Our Classic Pecan Pie has all the gooey, buttery goodness you love, cradled in a tender and flaky buttermilk crust.
Classic Pecan Pie
2016-07-12 21:30:46
Yield: 1 (9-inch) pie
Crust
- 11⁄4 cups all-purpose flour
- 1 teaspoon kosher salt
- 1 teaspoon sugar
- 8 tablespoons cold unsalted butter, cubed
- 3 to 4 tablespoons whole buttermilk, chilled
Filling
- 3 large eggs
- 1 cup firmly packed light brown sugar
- 3⁄4 cup light corn syrup
- 1⁄2 cup butter, melted and cooled to room temperature
- 1 teaspoon vanilla extract
- 1 teaspoon kosher salt
- 2 cups pecan halves
Instructions
- Preheat oven to 350°.
- For crust: In a medium bowl, stir together flour, salt, and sugar. Using a pastry blender, cut butter into flour mixture until mixture resembles coarse crumbs.
- Add buttermilk, 1 tablespoon at a time, stirring until a dough forms. Shape into a disk; cover tightly with plastic wrap. Refrigerate until firm, at least 30 minutes.

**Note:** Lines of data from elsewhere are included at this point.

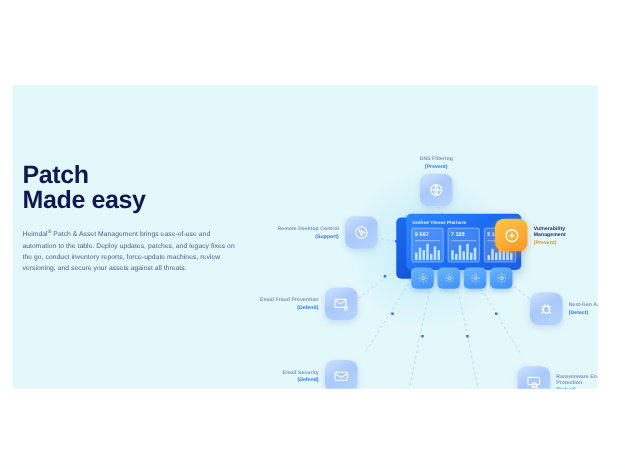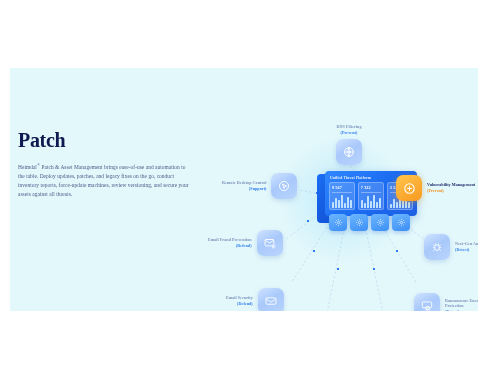--- a/index.html
+++ b/index.html
@@ -16,7 +16,6 @@
     position:absolute;left:10px;top:68px;width:468px;height:243px;
     background:#e3f8fb;
     overflow:hidden;
-    font-family:Liberation Serif, serif;
   }
   .hero-left{
     position:absolute;left:8px;top:62px;width:190px;

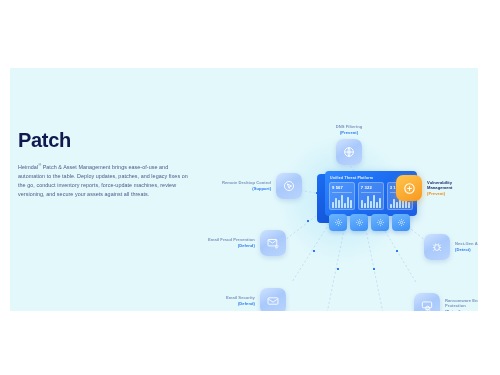--- a/index.html
+++ b/index.html
@@ -142,6 +142,7 @@
     <div class="hero-left">
       <h1 class="h1">
         <span>Patch</span>
+        <span class="line3">Made easy</span>
       </h1>
       <p class="body-copy">Heimdal<sup>®</sup> Patch &amp; Asset Management brings ease-of-use and automation to the table. Deploy updates, patches, and legacy fixes on the go, conduct inventory reports, force-update machines, review versioning, and secure your assets against all threats.</p>
     </div>

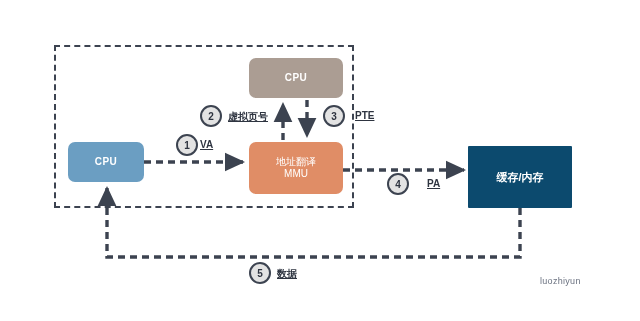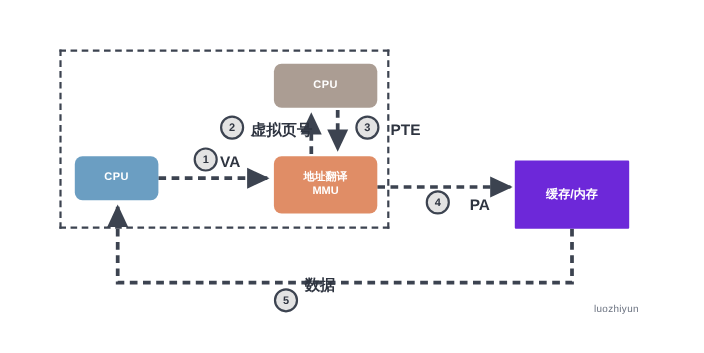--- a/index.html
+++ b/index.html
@@ -109,9 +109,10 @@
   .cap {
     position: absolute;
     color: #2e3440;
-    font-size: 14px;
+    font-size: 10px;
     font-weight: bold;
     white-space: nowrap;
+    text-decoration: underline;
   }
   #cap-va   { left: 200px; top: 139px; text-align: center; }
   #cap-vpn  { left: 228px; top: 110px; }

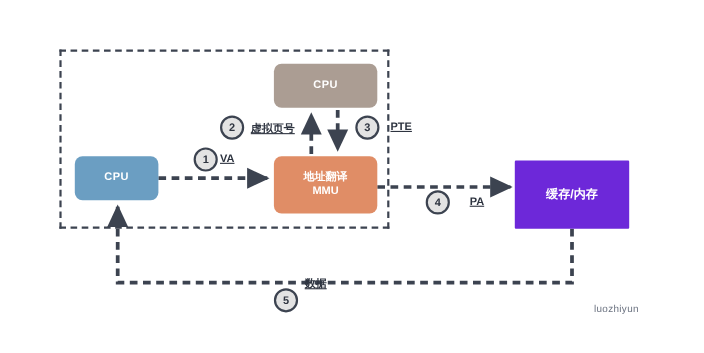--- a/index.html
+++ b/index.html
@@ -63,7 +63,7 @@
     background: #e08d66;
     border-radius: 7px;
     font-size: 10px;
-    font-weight: bold;
+    font-weight: normal;
   }
   #box-mem {
     left: 468px; top: 146px;

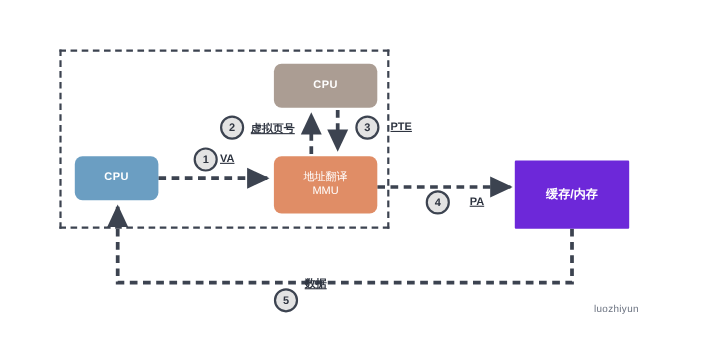--- a/index.html
+++ b/index.html
@@ -68,7 +68,7 @@
   #box-mem {
     left: 468px; top: 146px;
     width: 104px; height: 62px;
-    background: #6d28d9;
+    background: #0c4a6e;
     border-radius: 1px;
     font-size: 11px;
     font-weight: bold;

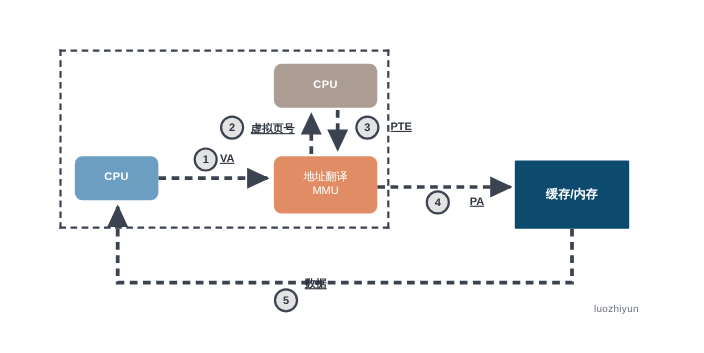--- a/index.html
+++ b/index.html
@@ -118,7 +118,7 @@
   #cap-vpn  { left: 228px; top: 110px; }
   #cap-pte  { left: 355px; top: 110px; }
   #cap-pa   { left: 427px; top: 178px; }
-  #cap-data { left: 277px; top: 251px; }
+  #cap-data { left: 277px; top: 267px; }
 
   
   #watermark {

- On a lightly floured surface, roll dough 1⁄8 inch thick. Transfer to a 9-inch pie plate, pressing into bottom and up sides. Fold edges under, and crimp as desired.
- For filling: In a medium bowl, stir together eggs, brown sugar, corn syrup, melted butter, vanilla, and salt. Gently stir in pecans. Pour mixture into prepared crust.
- Bake 30 minutes. Loosely cover with aluminum foil, and bake until center is set, approximately 20 minutes more. Let cool completely on a wire rack.